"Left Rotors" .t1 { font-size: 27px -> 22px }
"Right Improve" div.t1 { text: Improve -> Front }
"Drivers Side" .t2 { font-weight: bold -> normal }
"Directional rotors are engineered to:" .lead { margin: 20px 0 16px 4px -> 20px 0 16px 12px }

※

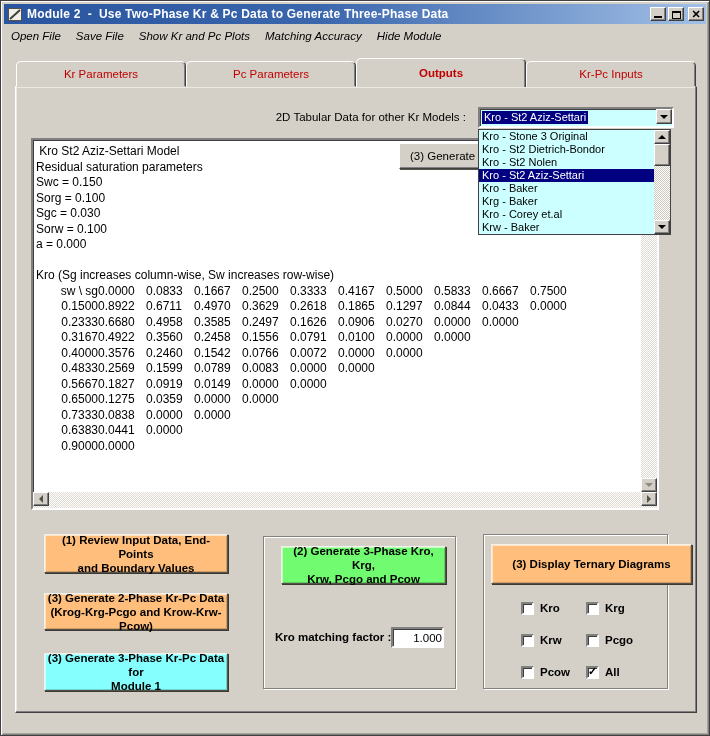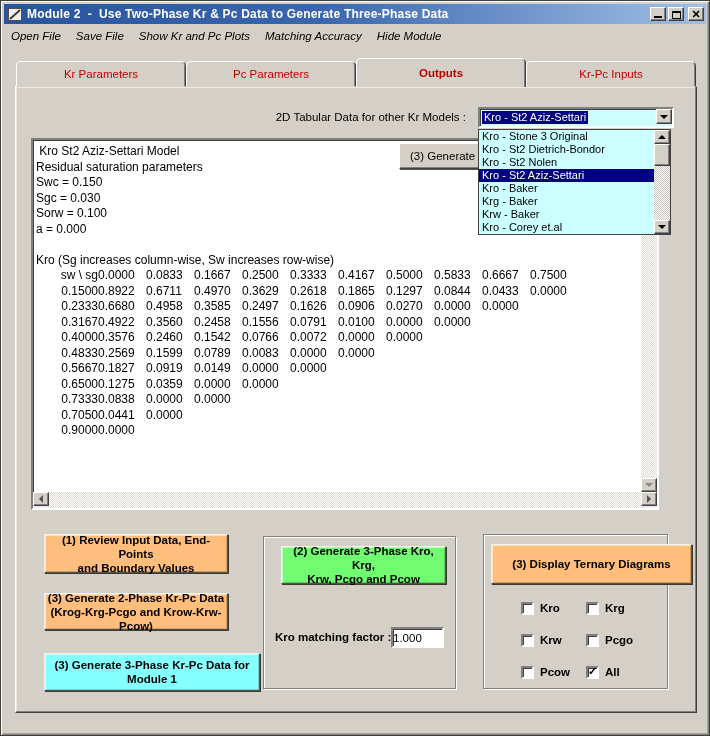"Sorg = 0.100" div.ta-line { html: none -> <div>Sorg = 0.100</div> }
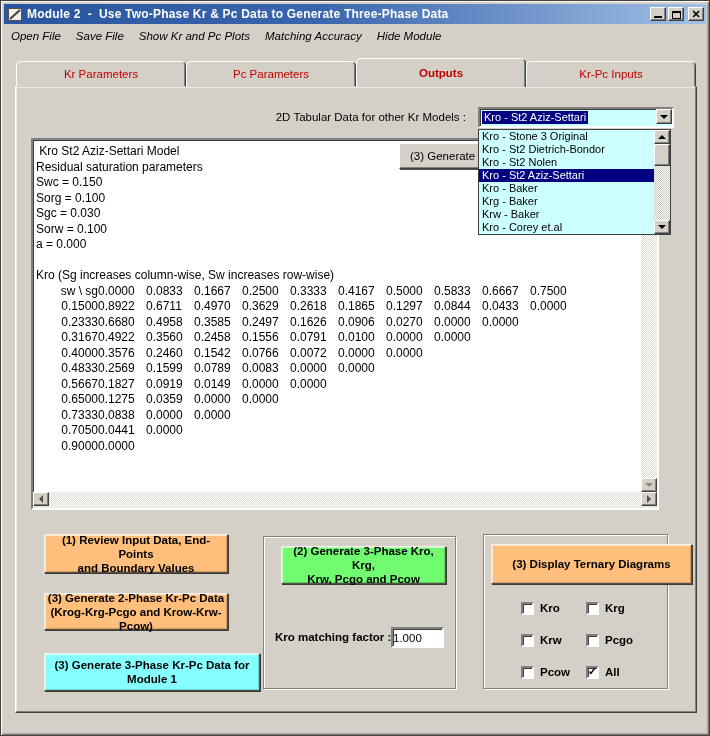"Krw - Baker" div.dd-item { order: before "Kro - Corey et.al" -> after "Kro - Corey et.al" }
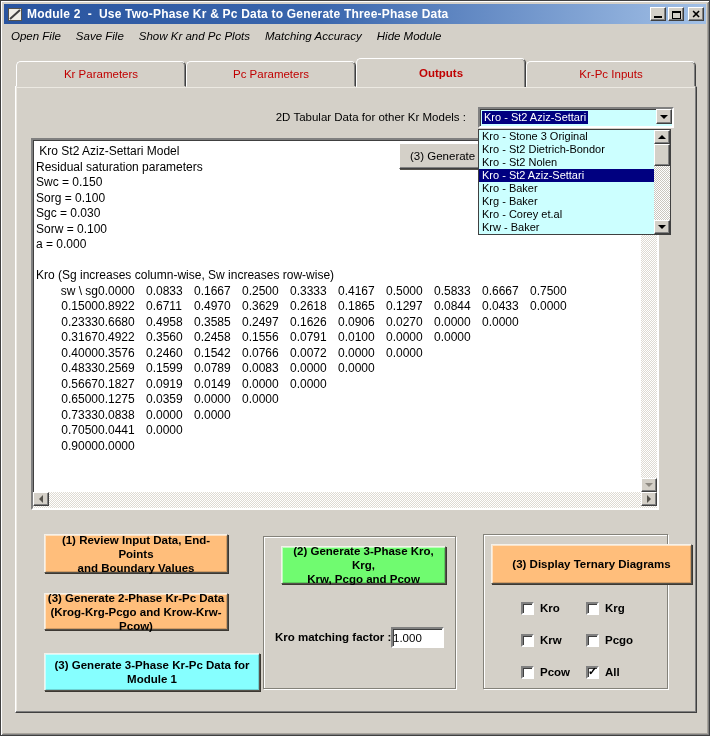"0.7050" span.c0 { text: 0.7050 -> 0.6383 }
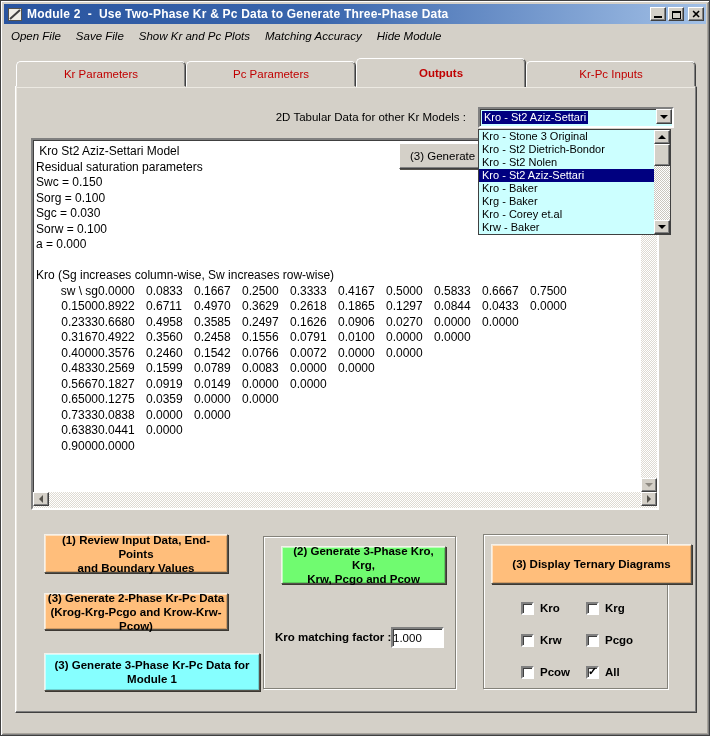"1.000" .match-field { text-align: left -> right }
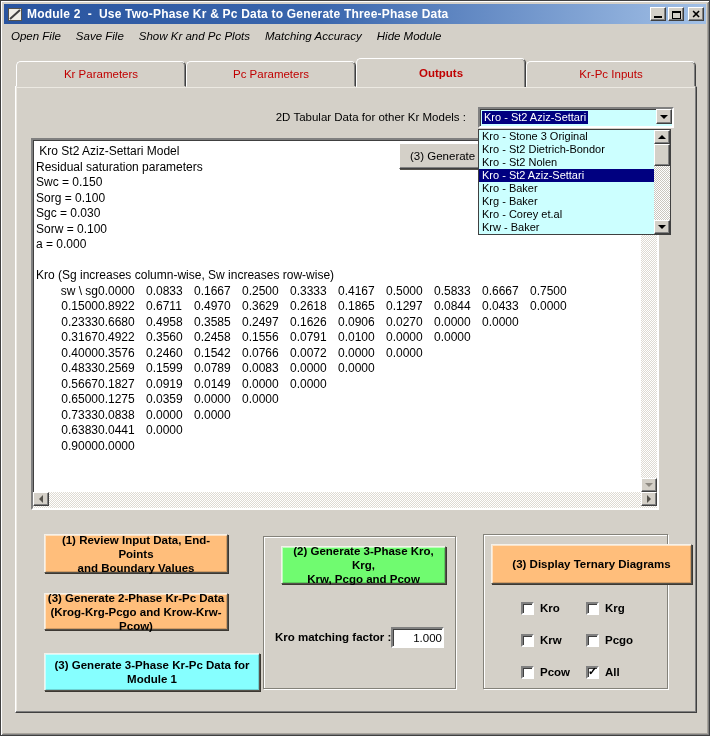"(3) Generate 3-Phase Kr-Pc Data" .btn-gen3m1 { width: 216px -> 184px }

※

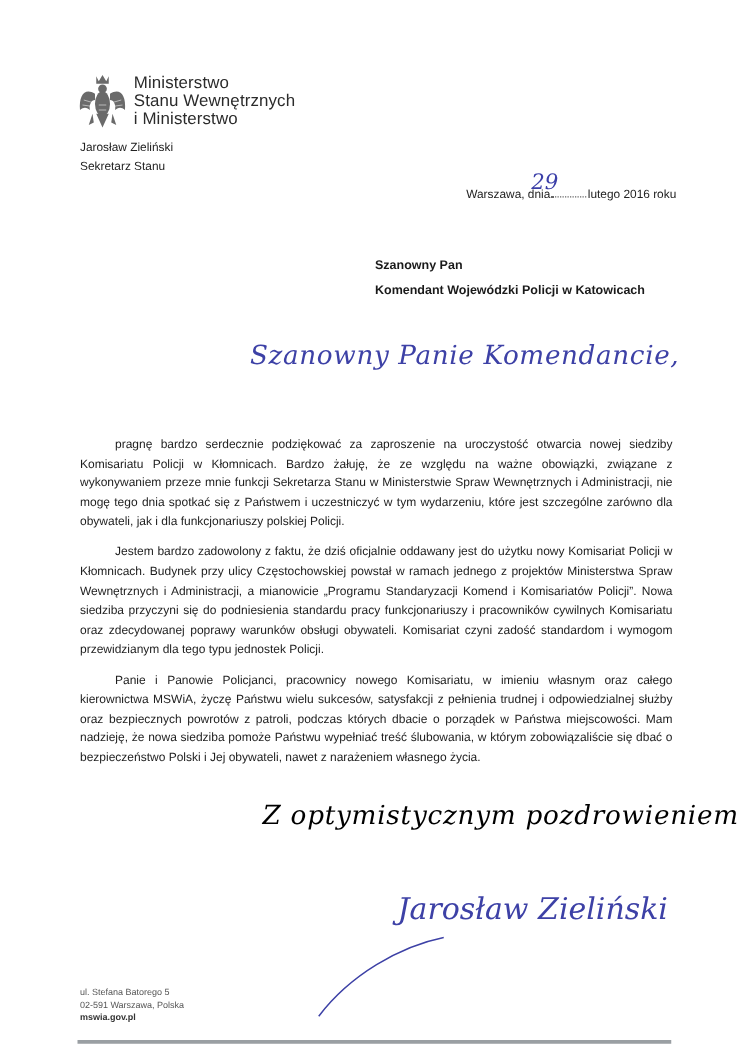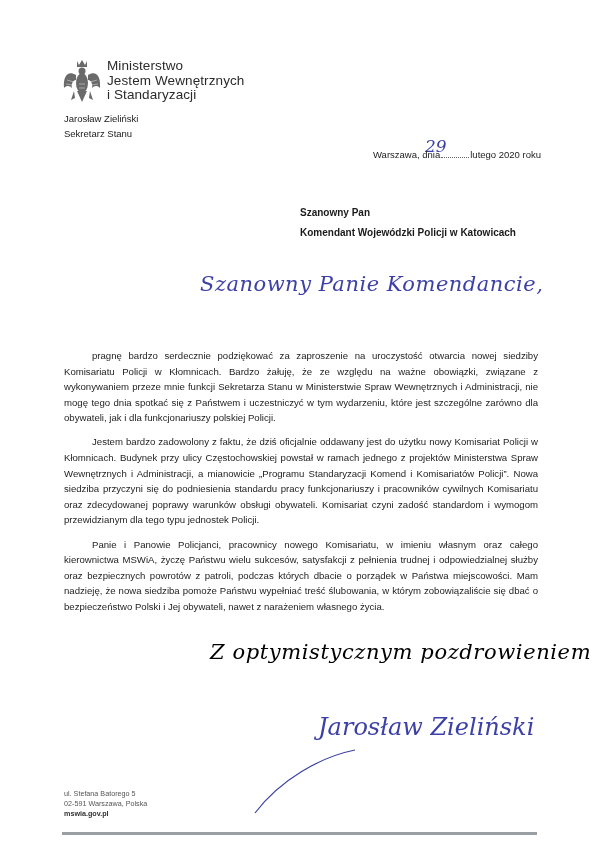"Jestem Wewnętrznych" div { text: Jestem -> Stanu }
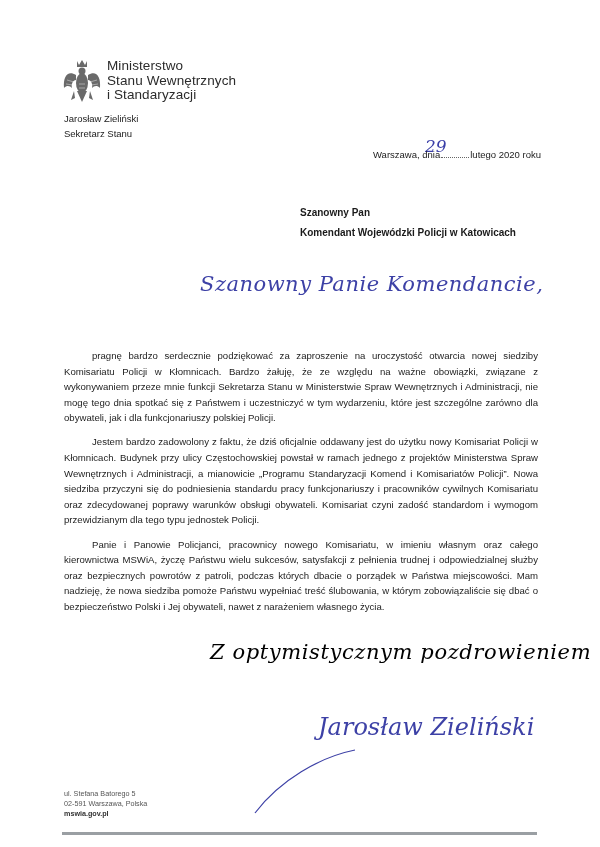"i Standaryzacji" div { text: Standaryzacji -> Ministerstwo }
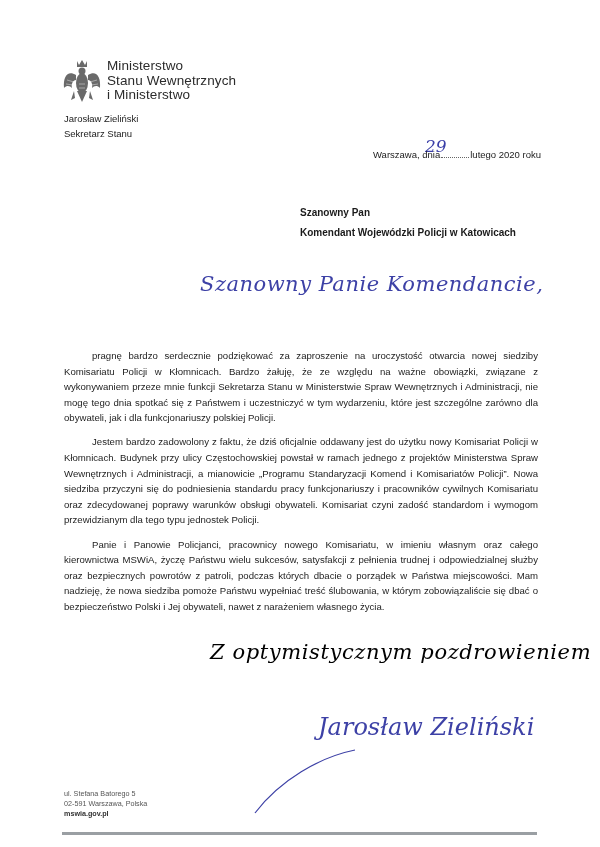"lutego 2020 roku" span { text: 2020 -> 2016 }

※

• _Instructions to follow_
Across the records above, show each line containing the word "font".

• _Written answer_
"Left Rotors" .t1 { font-size: 27px -> 22px }
"Drivers Side" .t2 { font-weight: bold -> normal }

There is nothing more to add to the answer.